Assigned task: Find every line with the string "that" in the material below and copy it.

───── Provided material

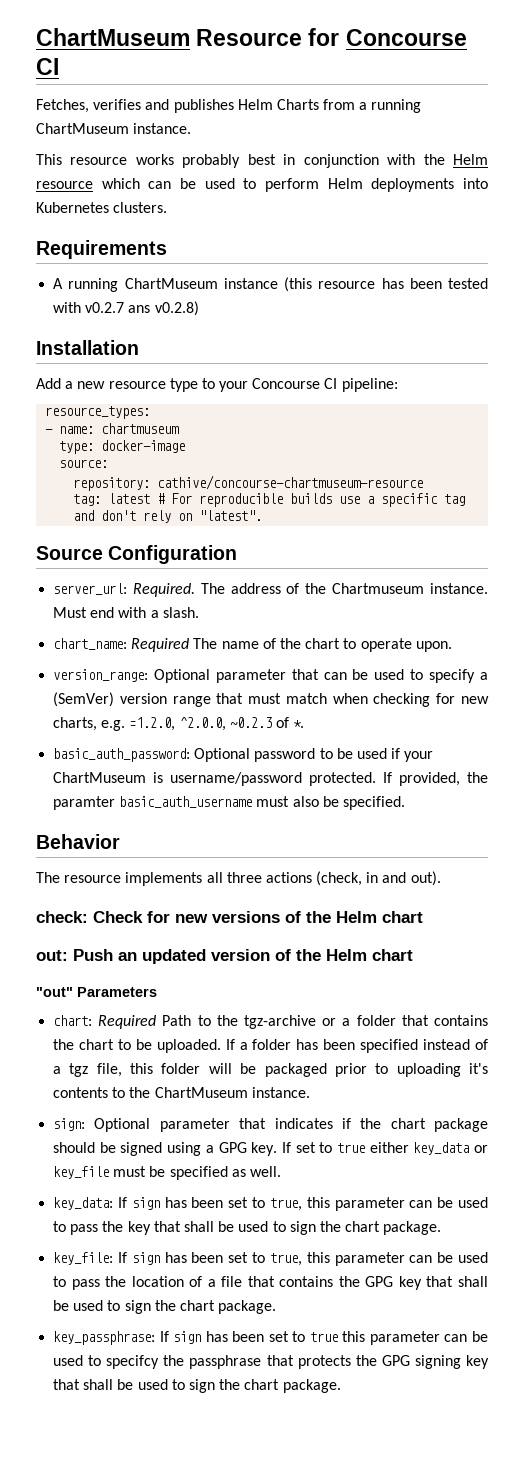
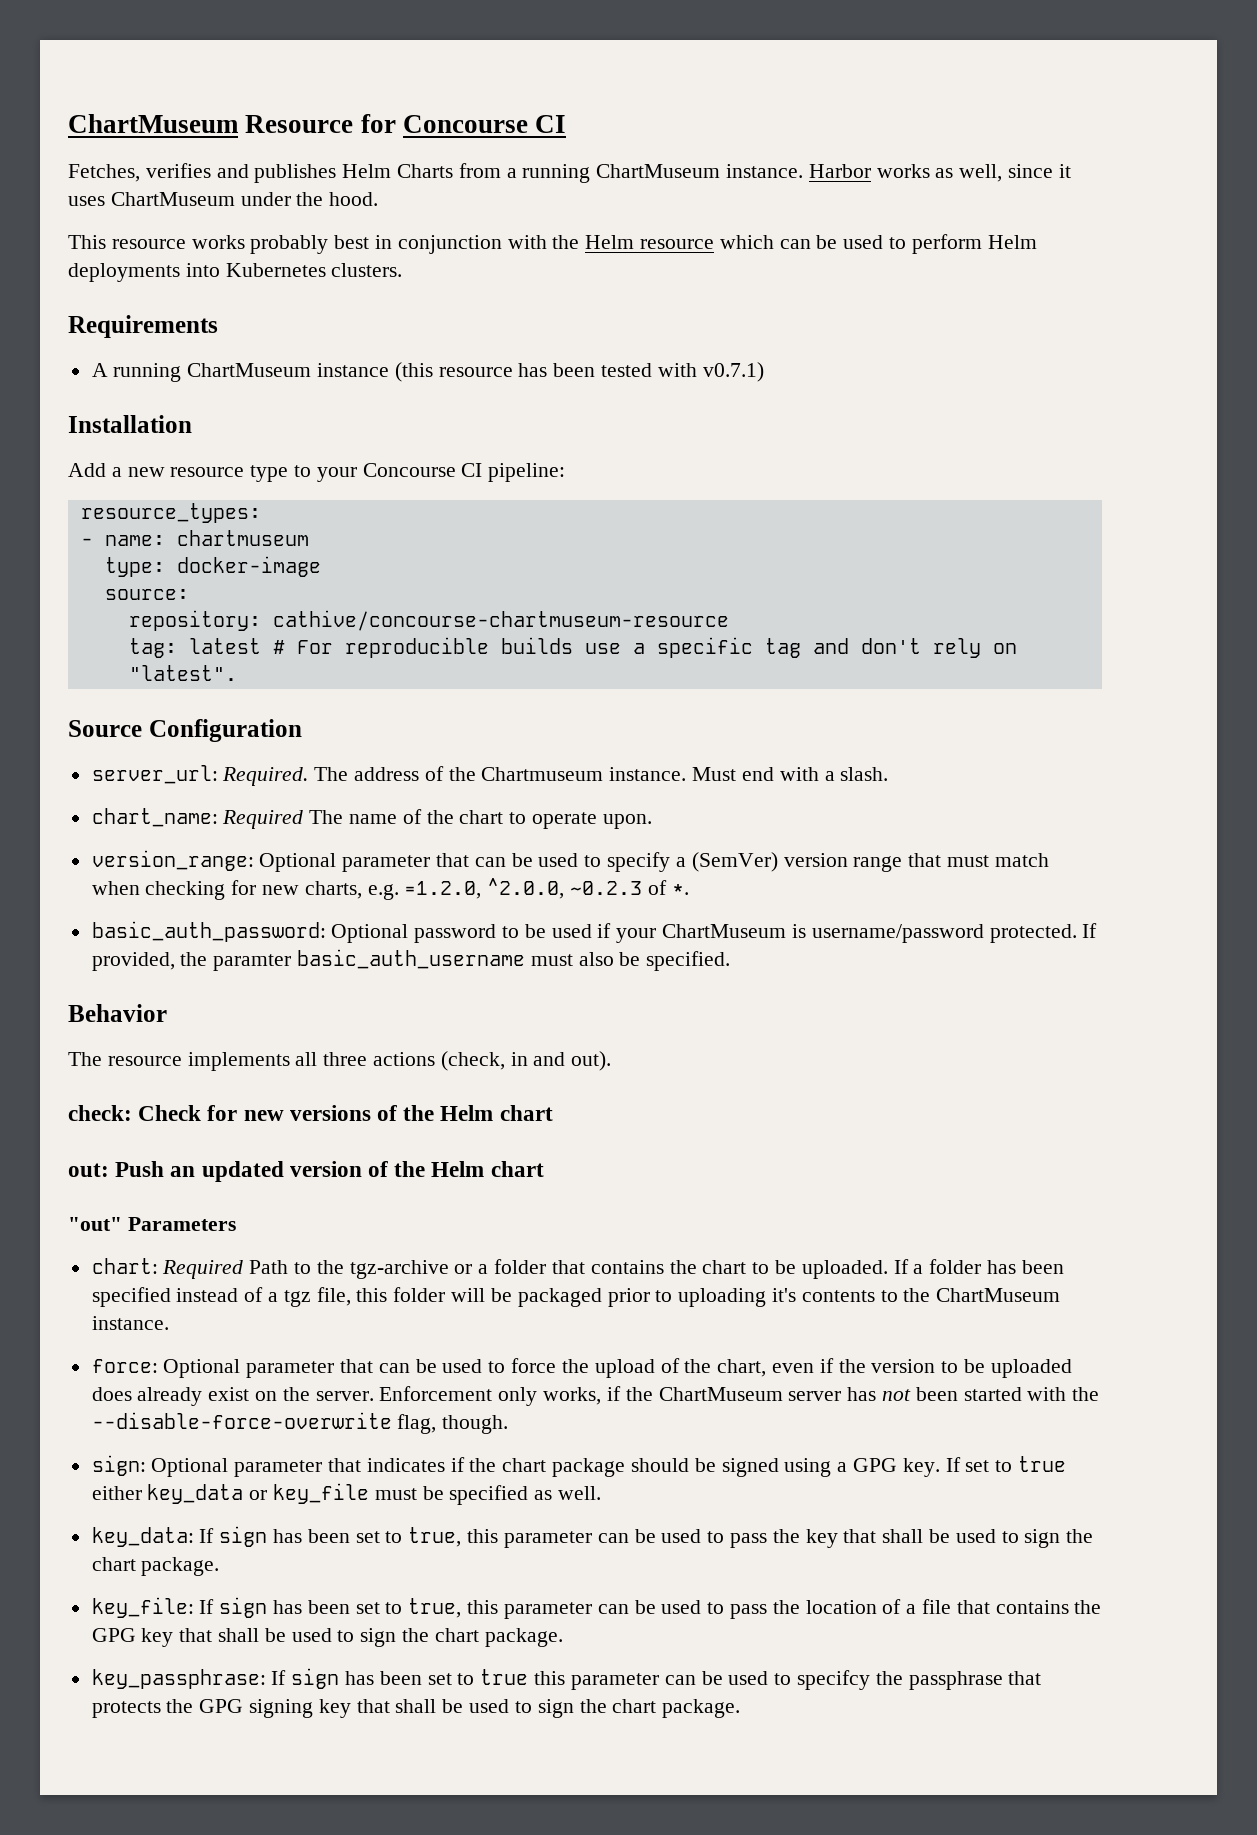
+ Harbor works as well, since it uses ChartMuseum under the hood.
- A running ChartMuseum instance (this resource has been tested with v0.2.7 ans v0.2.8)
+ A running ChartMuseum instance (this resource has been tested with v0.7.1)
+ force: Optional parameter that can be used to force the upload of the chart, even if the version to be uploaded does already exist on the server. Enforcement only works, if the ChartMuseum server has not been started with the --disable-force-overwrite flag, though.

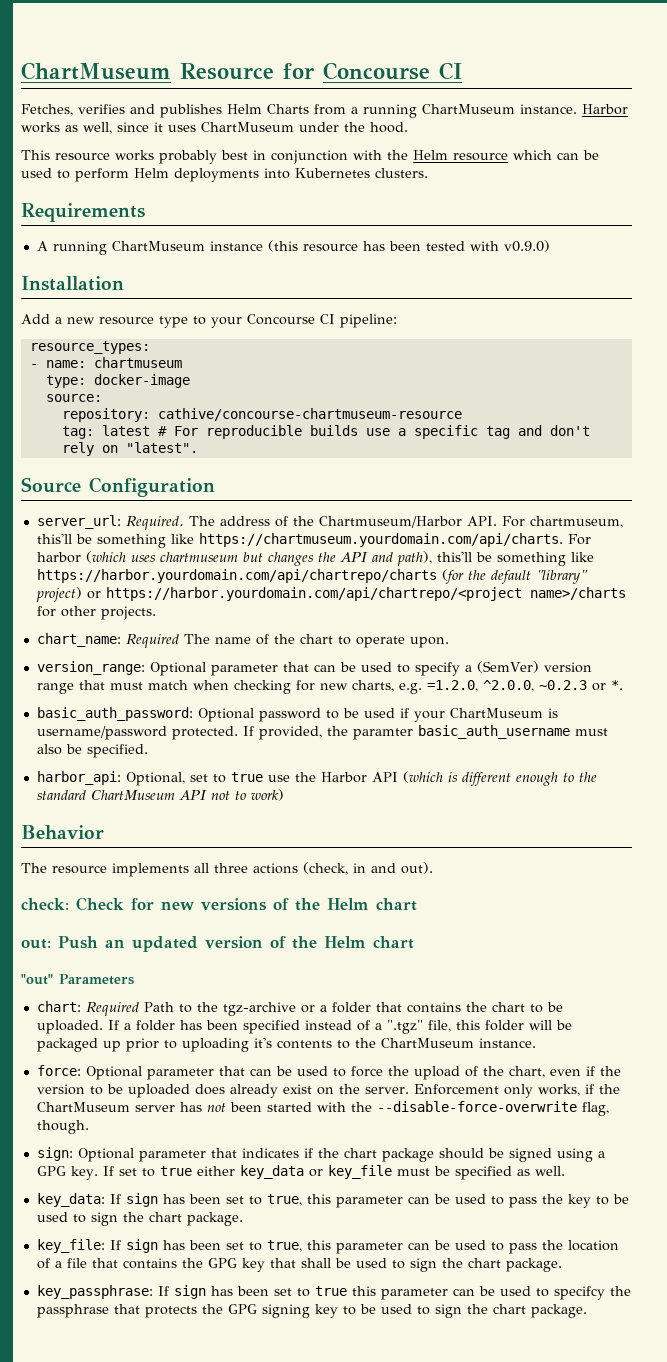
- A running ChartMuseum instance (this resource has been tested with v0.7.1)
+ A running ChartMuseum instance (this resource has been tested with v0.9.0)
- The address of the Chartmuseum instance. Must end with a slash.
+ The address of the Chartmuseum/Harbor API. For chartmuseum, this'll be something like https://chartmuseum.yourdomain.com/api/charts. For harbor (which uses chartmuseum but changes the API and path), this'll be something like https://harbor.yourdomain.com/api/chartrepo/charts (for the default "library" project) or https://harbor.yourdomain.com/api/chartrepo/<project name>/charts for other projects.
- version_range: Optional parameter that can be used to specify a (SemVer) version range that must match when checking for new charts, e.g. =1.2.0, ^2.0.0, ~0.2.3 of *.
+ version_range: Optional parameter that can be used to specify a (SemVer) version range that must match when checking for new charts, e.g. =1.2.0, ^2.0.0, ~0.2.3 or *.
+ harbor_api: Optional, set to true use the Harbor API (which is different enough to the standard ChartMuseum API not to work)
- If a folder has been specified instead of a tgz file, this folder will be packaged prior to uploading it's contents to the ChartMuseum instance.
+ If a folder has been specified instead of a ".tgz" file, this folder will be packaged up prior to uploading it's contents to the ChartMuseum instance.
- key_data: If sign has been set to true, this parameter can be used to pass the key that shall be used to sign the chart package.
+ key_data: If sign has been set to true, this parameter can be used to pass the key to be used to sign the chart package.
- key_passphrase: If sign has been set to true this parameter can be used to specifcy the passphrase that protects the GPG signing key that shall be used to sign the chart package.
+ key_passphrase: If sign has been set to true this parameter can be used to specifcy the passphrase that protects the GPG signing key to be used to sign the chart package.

──────────

Solution for this exercise:
+ force: Optional parameter that can be used to force the upload of the chart, even if the version to be uploaded does already exist on the server. Enforcement only works, if the ChartMuseum server has not been started with the --disable-force-overwrite flag, though.
- version_range: Optional parameter that can be used to specify a (SemVer) version range that must match when checking for new charts, e.g. =1.2.0, ^2.0.0, ~0.2.3 of *.
+ version_range: Optional parameter that can be used to specify a (SemVer) version range that must match when checking for new charts, e.g. =1.2.0, ^2.0.0, ~0.2.3 or *.
- key_data: If sign has been set to true, this parameter can be used to pass the key that shall be used to sign the chart package.
- key_passphrase: If sign has been set to true this parameter can be used to specifcy the passphrase that protects the GPG signing key that shall be used to sign the chart package.
+ key_passphrase: If sign has been set to true this parameter can be used to specifcy the passphrase that protects the GPG signing key to be used to sign the chart package.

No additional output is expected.